If you collect art, you automatically know that you have to keep your walls free from busy wallpaper.  However, if you don’t own any art, you may decide to have a high armoire as the room’s visual point. One choice dictates other choices. By examining each element separately, you can see how to combine them, and decisions will then easily fall into place.  If you choose light walls and ceiling, then perhaps you’ll want a richer tone on your floor contrast.

One choice dictates other choices.  If you choose light walls and ceiling, then perhaps you’ll want a richer tone on your floor contrast.

Study each element, evaluating its condition and charm. If you can’t live with cracked, rough plaster walls, then you have to spackle and smooth them out with sandpaper before you paint. If your floor is covered, peel back a corner to see what’s underneath. The floor may be of a beautiful hardwood that requires only patching, sanding, and a protective seal or perhaps a stain and some paste wax to bring it back to rich life.  If the windows are too small, you know you can’t cover them with heavy curtains.  They’ll look larger with white paint on all the trim. This decision alone solves the question of trim for the rest of the room.

Coordinating fabrics can be selected for chair cushions, pillows, a draped table cover, or a bench.

Interconnect the Elements

When you try to interconnect the elements, you will see that solving one problem in a room automatically suggests a solution to another space. If you decide to bleach your own bedroom floor, for example, perhaps you could also bleach all the bedroom floors.  If you select hardware for the front door, consider using the same door hardware throughout the house.  If you like the paint you used in your living room for the woodwork —cornice molding, baseboard, chair rail, door trims, and window trims —think about using the exact same paint for all the woodwork in the house. If you do, you’ll be grateful when you need to touch up chips and cracks with one paint can.  Repeating elements simplifies maintenance.

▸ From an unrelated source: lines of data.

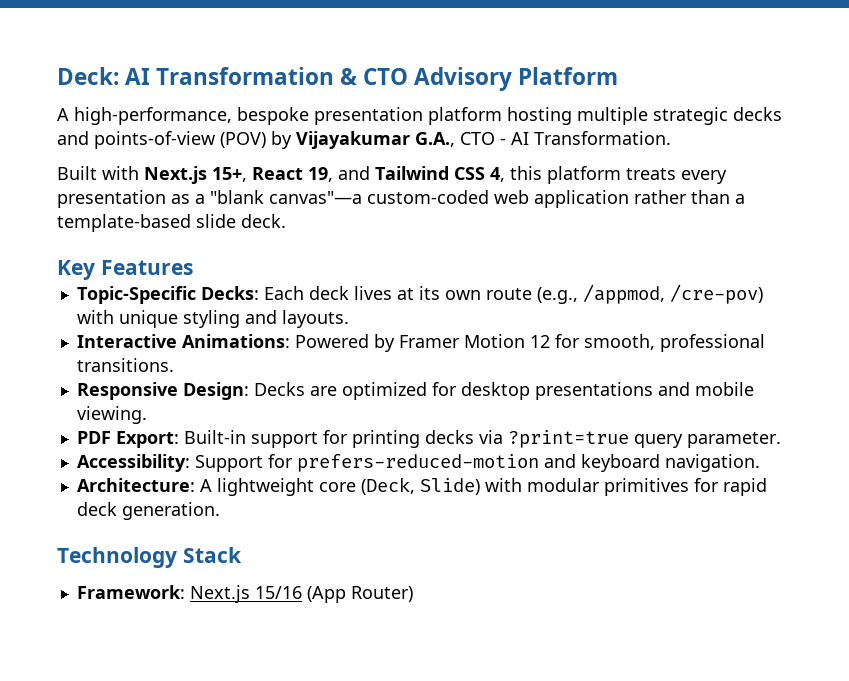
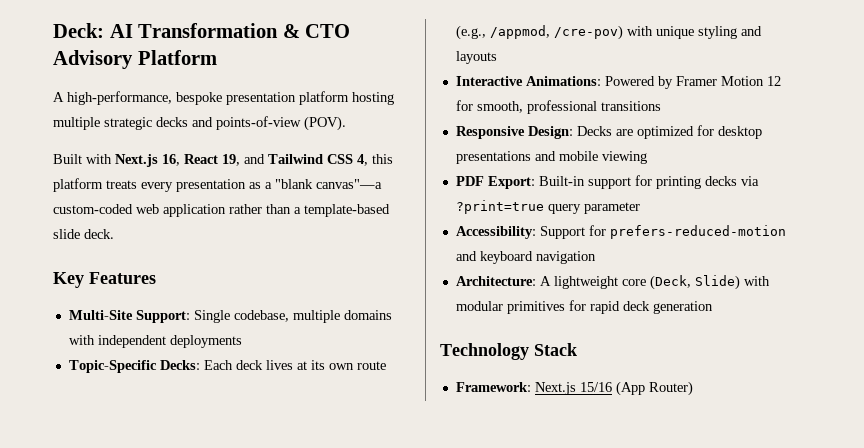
- A high-performance, bespoke presentation platform hosting multiple strategic decks and points-of-view (POV) by Vijayakumar G.A., CTO - AI Transformation.
+ A high-performance, bespoke presentation platform hosting multiple strategic decks and points-of-view (POV).
- Built with Next.js 15+, React 19, and Tailwind CSS 4, this platform treats every presentation as a "blank canvas"—a custom-coded web application rather than a template-based slide deck.
+ Built with Next.js 16, React 19, and Tailwind CSS 4, this platform treats every presentation as a "blank canvas"—a custom-coded web application rather than a template-based slide deck.
+ Multi-Site Support: Single codebase, multiple domains with independent deployments
- Topic-Specific Decks: Each deck lives at its own route (e.g., /appmod, /cre-pov) with unique styling and layouts.
+ Topic-Specific Decks: Each deck lives at its own route (e.g., /appmod, /cre-pov) with unique styling and layouts
- Interactive Animations: Powered by Framer Motion 12 for smooth, professional transitions.
+ Interactive Animations: Powered by Framer Motion 12 for smooth, professional transitions
- Responsive Design: Decks are optimized for desktop presentations and mobile viewing.
+ Responsive Design: Decks are optimized for desktop presentations and mobile viewing
- PDF Export: Built-in support for printing decks via ?print=true query parameter.
+ PDF Export: Built-in support for printing decks via ?print=true query parameter
- Accessibility: Support for prefers-reduced-motion and keyboard navigation.
+ Accessibility: Support for prefers-reduced-motion and keyboard navigation
- Architecture: A lightweight core (Deck, Slide) with modular primitives for rapid deck generation.
+ Architecture: A lightweight core (Deck, Slide) with modular primitives for rapid deck generation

If you like the paint you used in your living room for the woodwork —cornice molding, baseboard, chair rail, door trims, and window trims —think about using the exact same paint for all the woodwork in the house.

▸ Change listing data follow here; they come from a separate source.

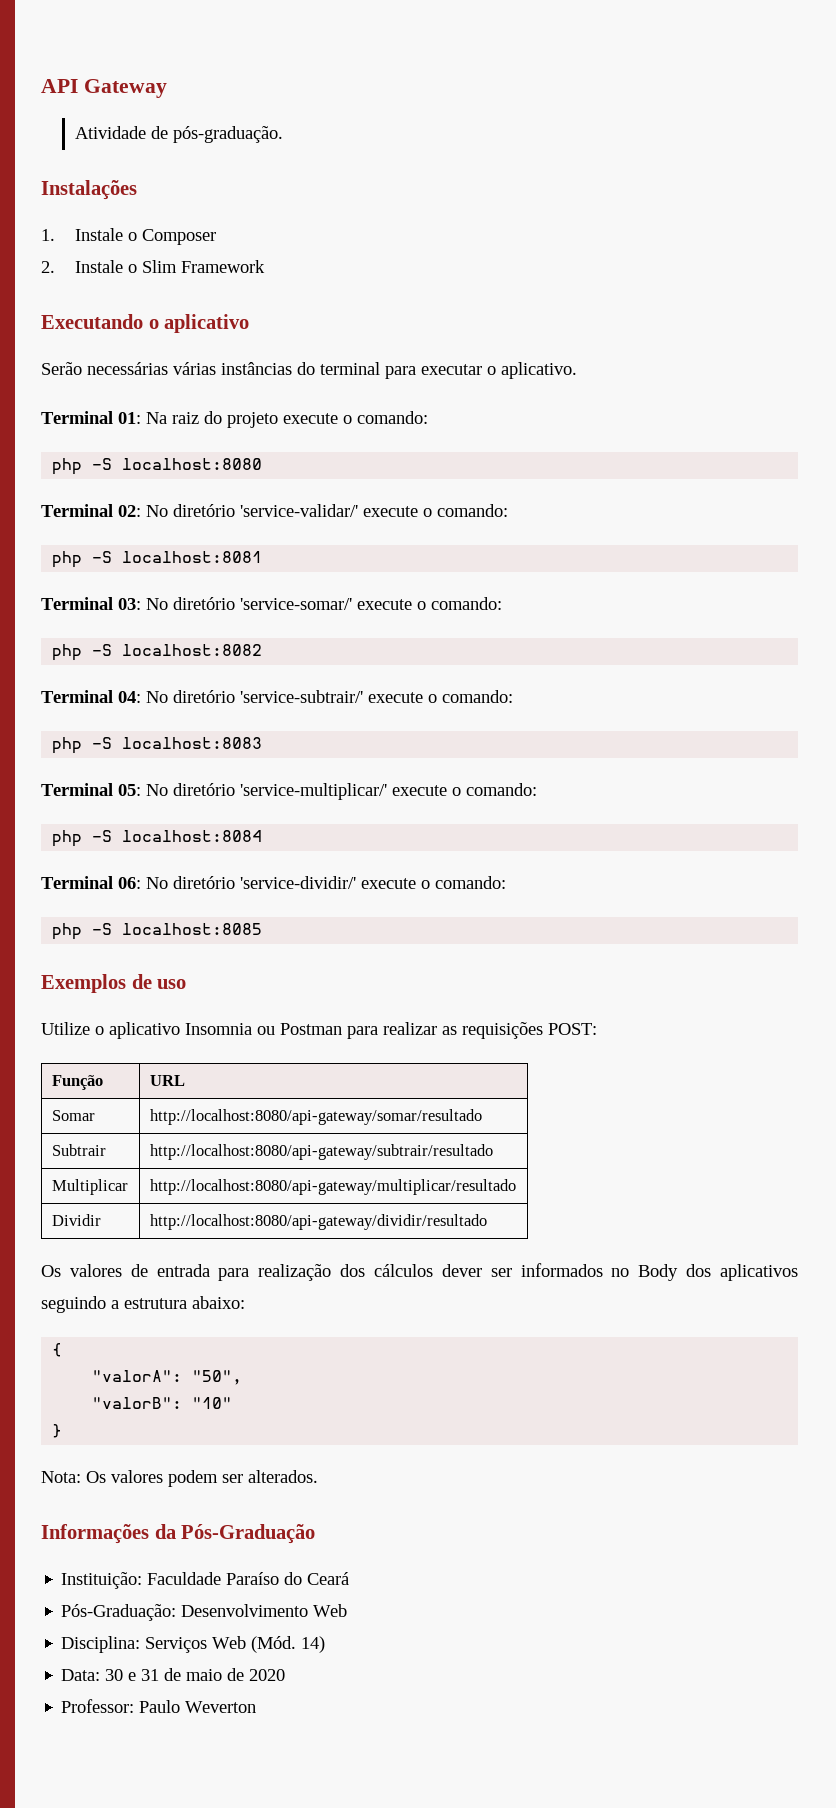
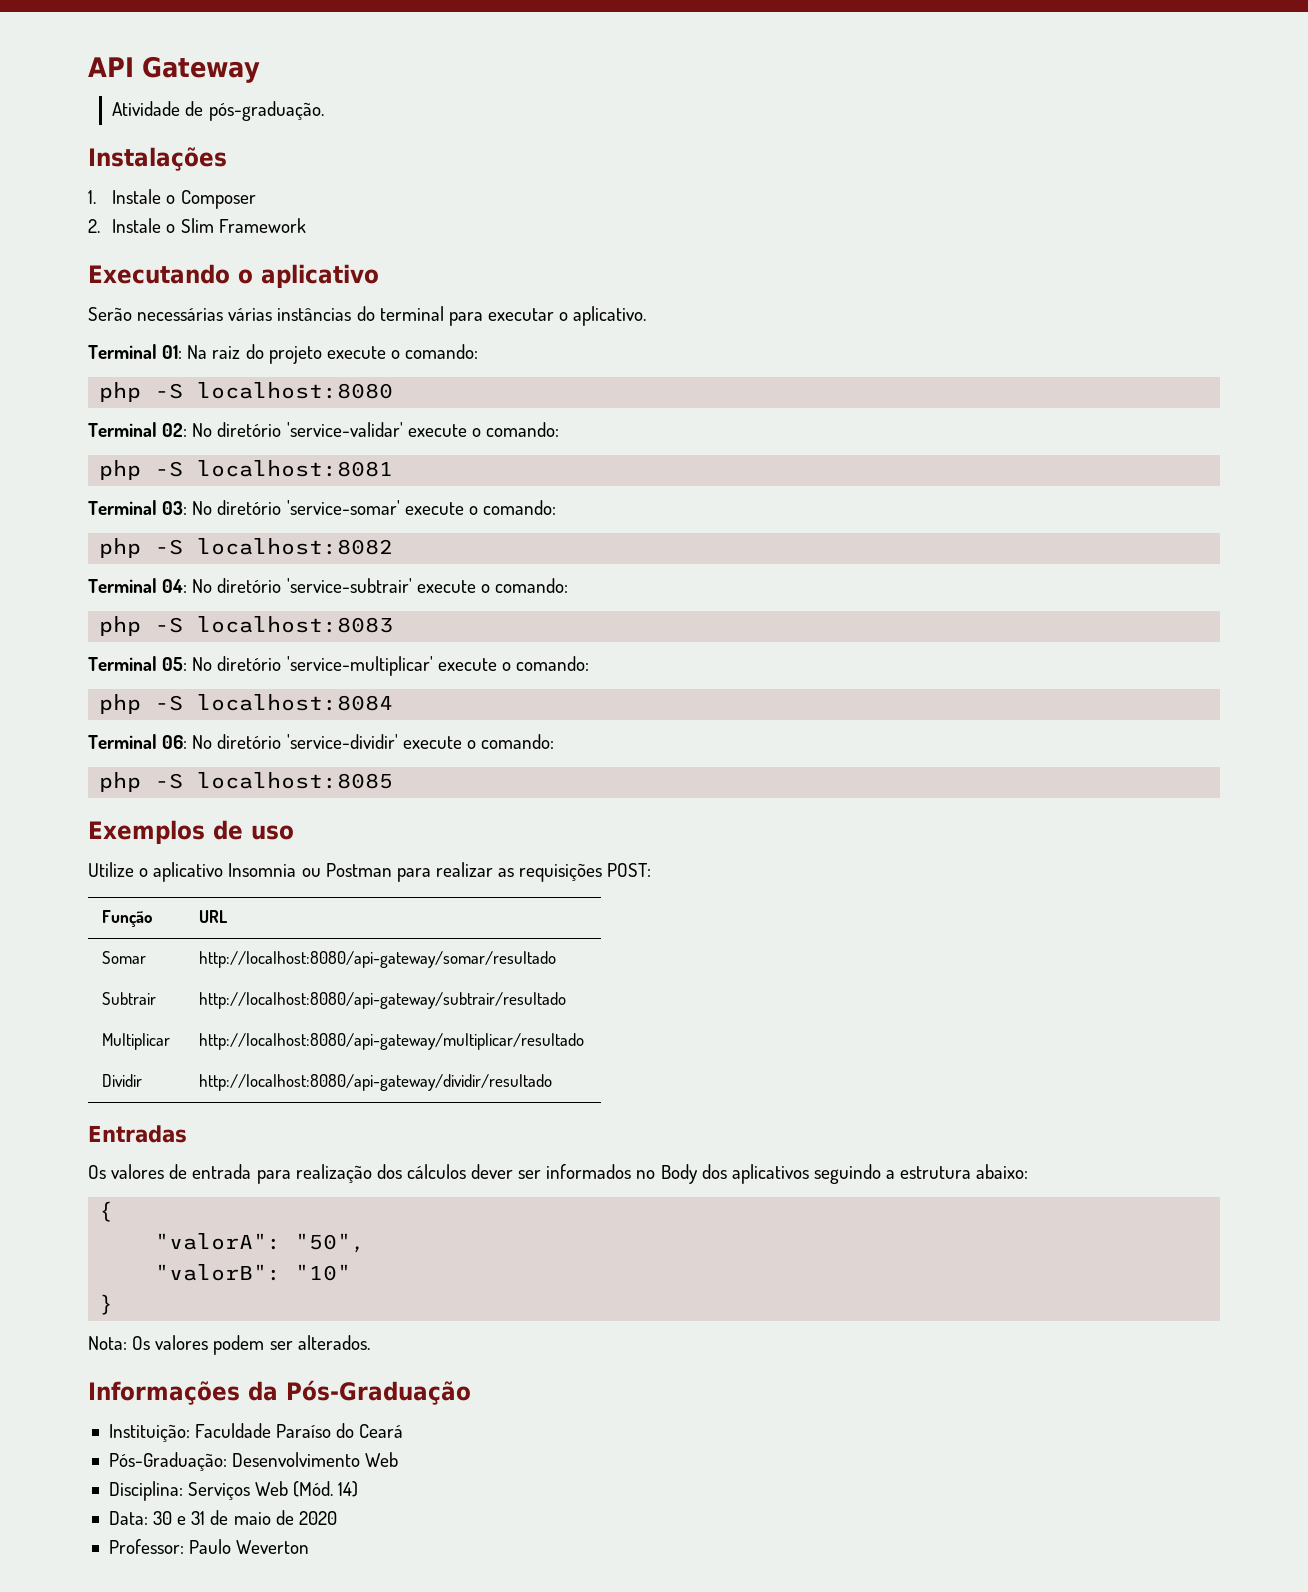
- Terminal 02: No diretório 'service-validar/' execute o comando:
+ Terminal 02: No diretório 'service-validar' execute o comando:
- Terminal 03: No diretório 'service-somar/' execute o comando:
+ Terminal 03: No diretório 'service-somar' execute o comando:
- Terminal 04: No diretório 'service-subtrair/' execute o comando:
+ Terminal 04: No diretório 'service-subtrair' execute o comando:
- Terminal 05: No diretório 'service-multiplicar/' execute o comando:
+ Terminal 05: No diretório 'service-multiplicar' execute o comando:
- Terminal 06: No diretório 'service-dividir/' execute o comando:
+ Terminal 06: No diretório 'service-dividir' execute o comando:
+ Entradas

When you find the upholstered chair that is properly scaled for your body, get other ones like it. A sofa and loveseat can be of the same design, scaled up or down, depending on length. You may choose a fabric and cover all your upholstery with it. Coordinating fabrics can be selected for chair cushions, pillows, a draped table cover, or a bench. If you choose a patterned fabric for your upholstered furniture, you will want to put the same fabric on the windows (Roman shades or curtains). If, on the other hand, you choose solid, neutral textures, try a contrasting fabric at the windows in order to liven things up.

Where to Begin

People always ask me where to being in a room —that is, which of the ten elements is the most important to resolve first. Because each person sees his/her own rooms differently, I suggest that you begin with where you are and with what you have. If you have a favorite piece of furniture, find a place for it and work out the rest of the floor plan around it.  If you have great wood floors settle on their color so you can have the walls and ceiling complement them.

As I have already suggested and talked about in past posts, eliminate everything from you decorating vocabulary that you don’t like. If you prefer solids to patterns, don’t weaken now and try to get used to some fabric design you’re not comfortable with.  As you mature and experience more of life, your taste will change, but your rooms should never incorporate anything that you don’t respond to emotionally.